5.6. Using Hammer To Place and Route a Custom Block

Important

In order to use the Hammer VLSI flow, you need access to Hammer tools and technology plugins. You can obtain these by emailing hammer-plugins-access@lists.berkeley.edu with a request for which plugin(s) you would like access to. Make sure your email includes your github ID and proof (through affiliation or otherwise) that you have licensed access to relevant tools.

5.6.1. Initialize the Hammer Plug-ins

In the Chipyard root, ensure that you have the Chipyard conda environment activated. Then, depending on if you are using a technology plugin included with Hammer (ASAP7, Sky130) or as a separate plugin, you will run either of the commands below.
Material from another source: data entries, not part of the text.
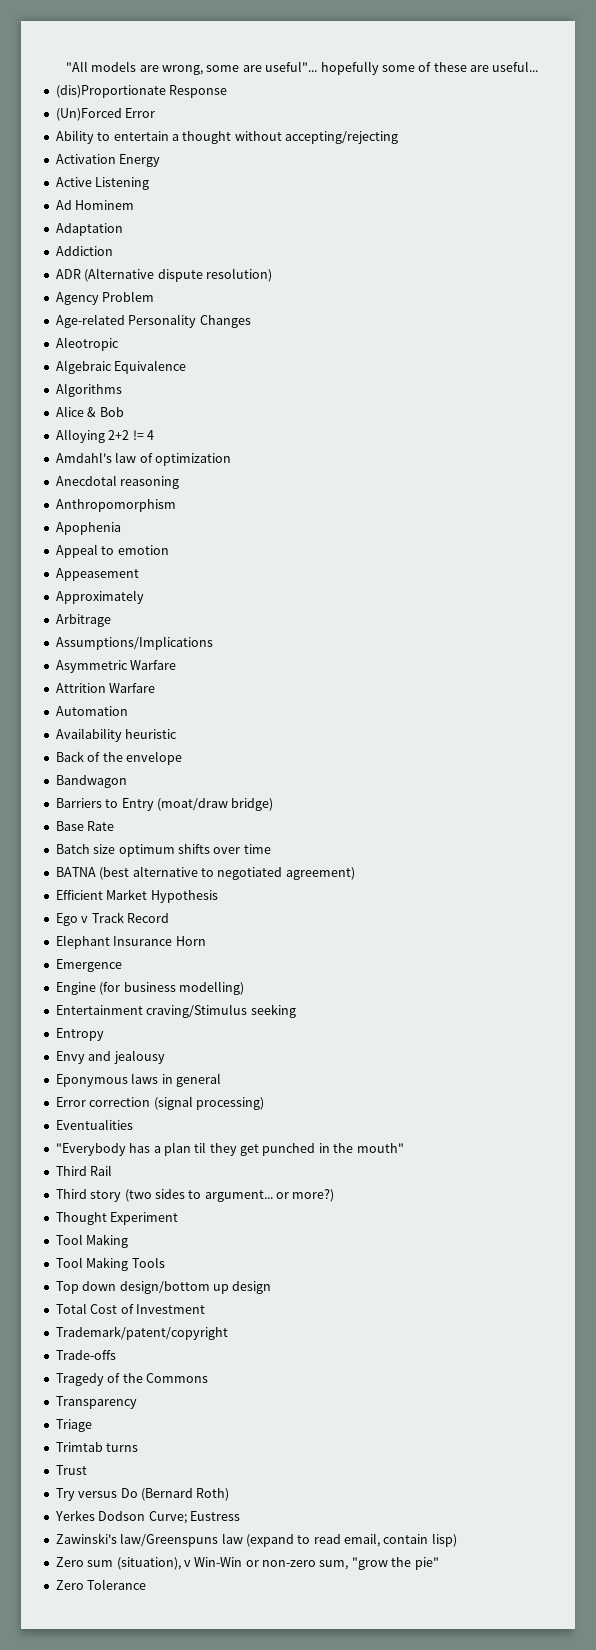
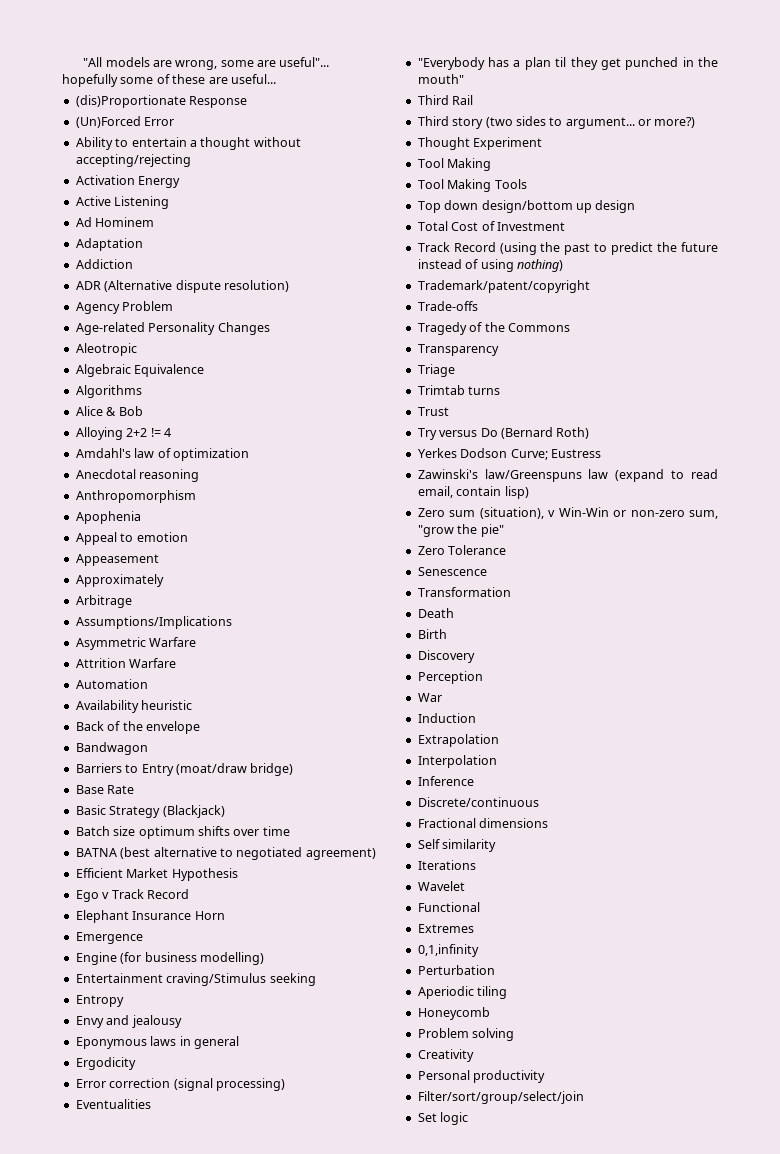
+ Basic Strategy (Blackjack)
+ Ergodicity
+ Track Record (using the past to predict the future instead of using nothing)
+ Senescence
+ Transformation
+ Death
+ Birth
+ Discovery
+ Perception
+ War
+ Induction
+ Extrapolation
+ Interpolation
+ Inference
+ Discrete/continuous
+ Fractional dimensions
+ Self similarity
+ Iterations
+ Wavelet
+ Functional
+ Extremes
+ 0,1,infinity
+ Perturbation
+ Aperiodic tiling
+ Honeycomb
+ Problem solving
+ Creativity
+ Personal productivity
+ Filter/sort/group/select/join
+ Set logic

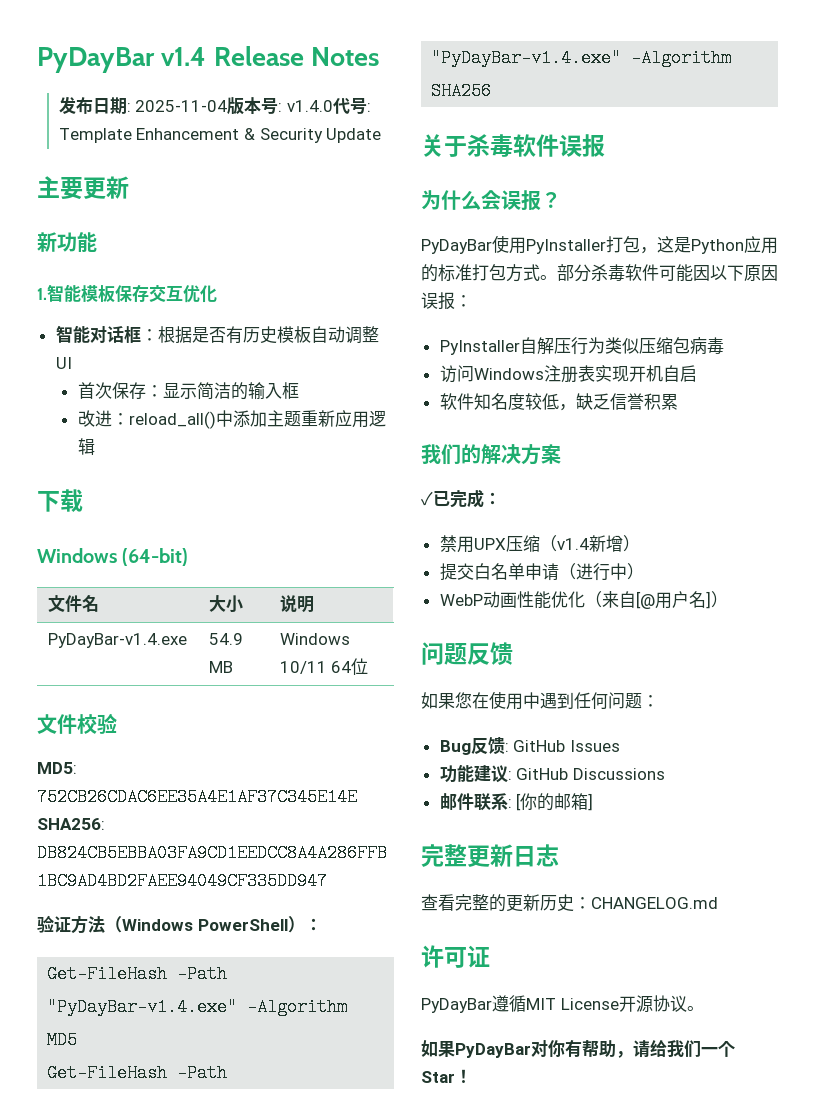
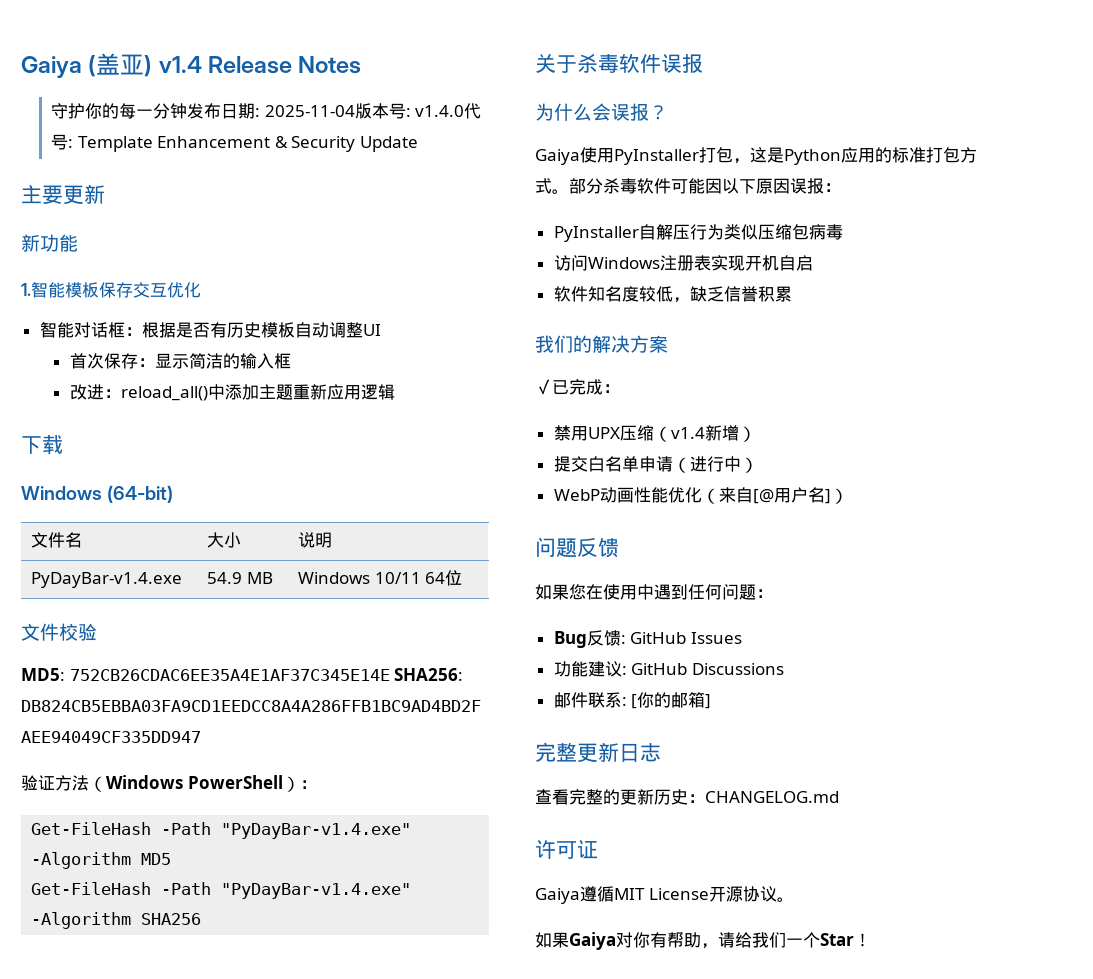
- PyDayBar v1.4 Release Notes
+ Gaiya (盖亚) v1.4 Release Notes
- 发布日期: 2025-11-04版本号: v1.4.0代号: Template Enhancement & Security Update
+ 守护你的每一分钟发布日期: 2025-11-04版本号: v1.4.0代号: Template Enhancement & Security Update
- PyDayBar使用PyInstaller打包，这是Python应用的标准打包方式。
+ Gaiya使用PyInstaller打包，这是Python应用的标准打包方式。
- PyDayBar遵循MIT License开源协议。
+ Gaiya遵循MIT License开源协议。
- 如果PyDayBar对你有帮助，请给我们一个Star！
+ 如果Gaiya对你有帮助，请给我们一个Star！

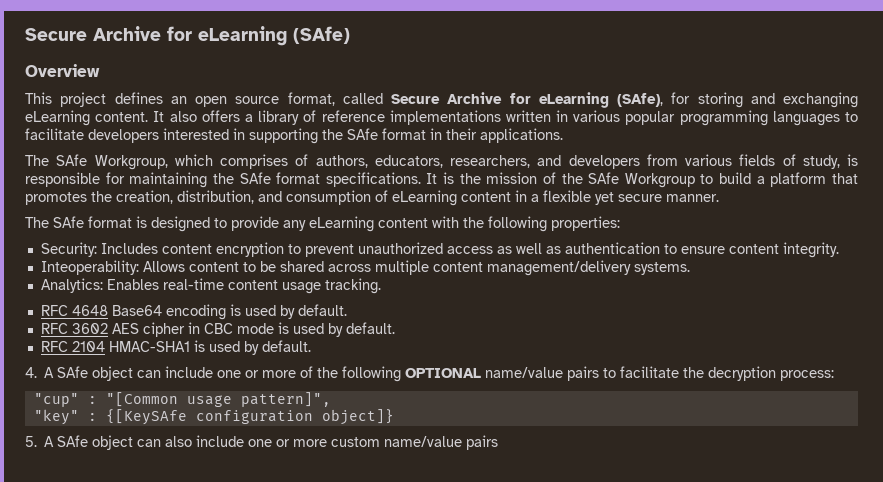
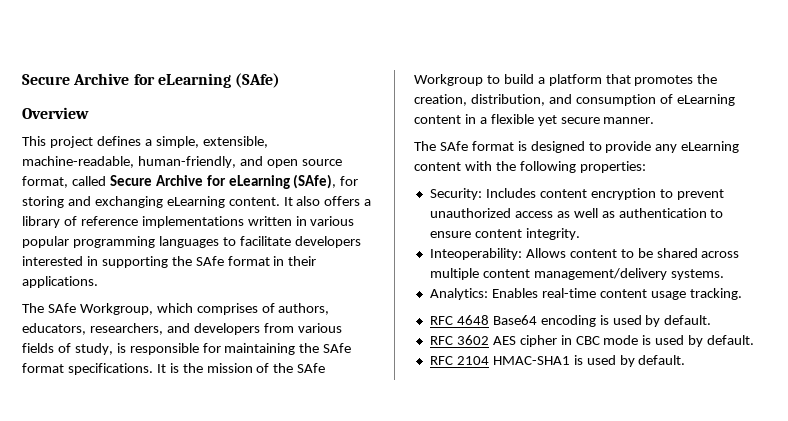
- This project defines an open source format, called Secure Archive for eLearning (SAfe), for storing and exchanging eLearning content.
+ This project defines a simple, extensible, machine-readable, human-friendly, and open source format, called Secure Archive for eLearning (SAfe), for storing and exchanging eLearning content.
- 4. A SAfe object can include one or more of the following OPTIONAL name/value pairs to facilitate the decryption process:
- "cup" : "[Common usage pattern]",
- "key" : {[KeySAfe configuration object]}
- 5. A SAfe object can also include one or more custom name/value pairs

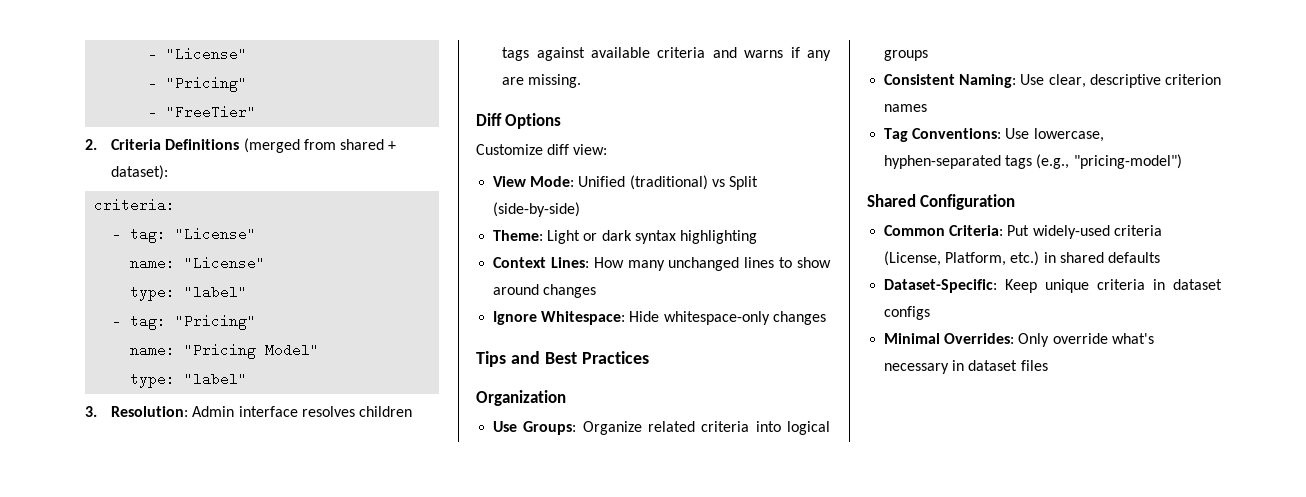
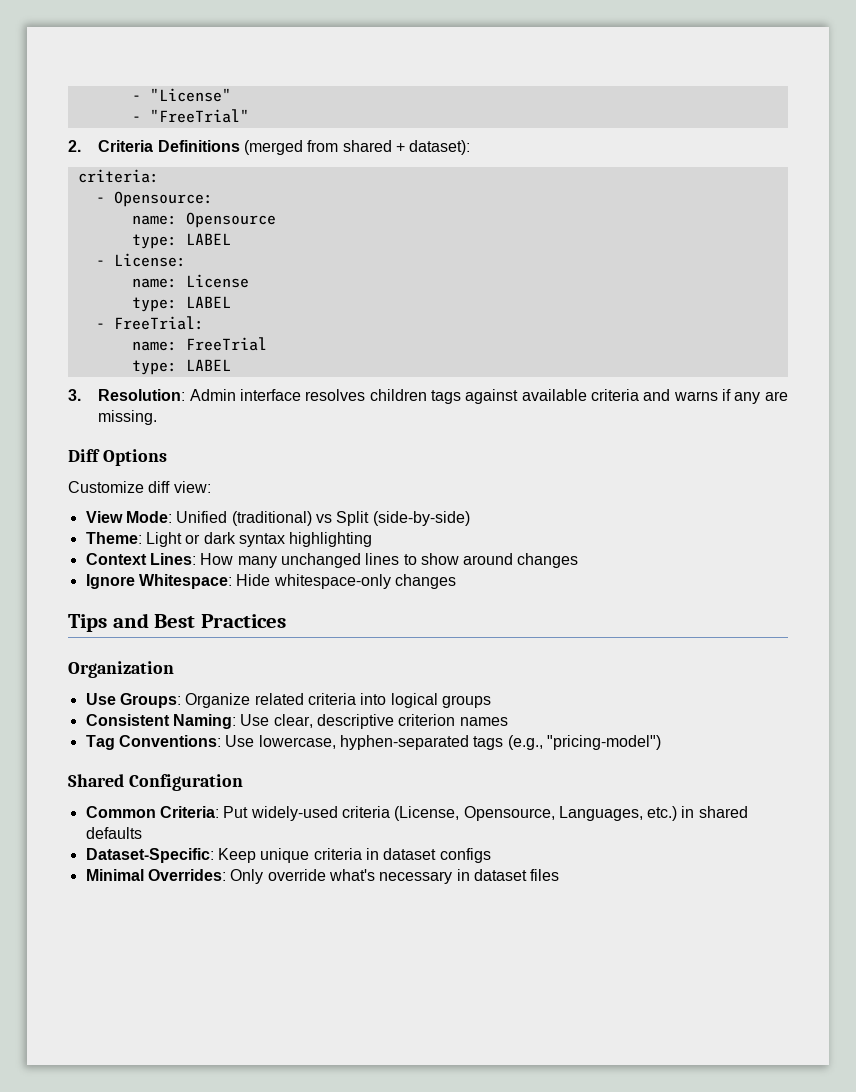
- - "Pricing"
- - "FreeTier"
+ - "FreeTrial"
- - tag: "License"
- name: "License"
- type: "label"
- - tag: "Pricing"
- name: "Pricing Model"
- type: "label"
+ - Opensource:
+ name: Opensource
+ type: LABEL
+ - License:
+ name: License
+ type: LABEL
+ - FreeTrial:
+ name: FreeTrial
+ type: LABEL
- Common Criteria: Put widely-used criteria (License, Platform, etc.) in shared defaults
+ Common Criteria: Put widely-used criteria (License, Opensource, Languages, etc.) in shared defaults

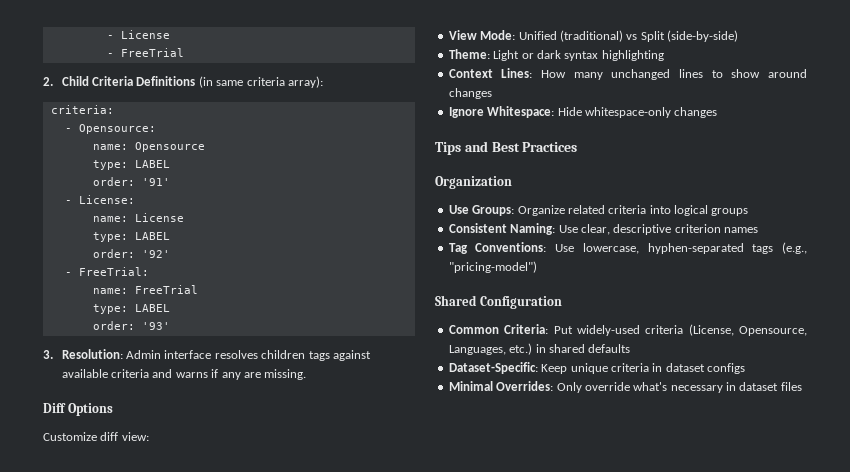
- - "License"
- - "FreeTrial"
+ - License
+ - FreeTrial
- 2. Criteria Definitions (merged from shared + dataset):
+ 2. Child Criteria Definitions (in same criteria array):
+ order: '91'
+ order: '92'
+ order: '93'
For Hammer-provided plugins (<tech-plugin-name> is asap7 or sky130):

./scripts/init-vlsi.sh <tech-plugin-name>

For separate technology plugins (this is a typical use-case for proprietry process technologies with require NDAs and secure servers), submodule them directly into VLSI directory with the name hammer-<tech-plugin-name>-plugin before calling the init-vlsi.sh script. For example, for an imaginary process technology called tsmintel3:

cd vlsi
git submodule add git@my-secure-server.berkeley.edu:tsmintel3/hammer-tsmintel3-plugin.git
cd -
./scripts/init-vlsi.sh tsmintel3

If submoduled plugins need to be updated, call the upgrade-vlsi.sh script. This will checkout and pull the latest master branch.

Note

Some VLSI EDA tools are supported only on RHEL-based operating systems. We recommend using Chipyard on RHEL7 and above. However, many VLSI server still have old operating systems such as RHEL6, which have software packages older than the basic chipyard requirements. In order to build Chipyard on RHEL6, you will likely need to use tool packages such as devtoolset (for example, devtoolset-8) and/or build from source gcc, git, gmake, make, dtc, cc, bison, libexpat and liby.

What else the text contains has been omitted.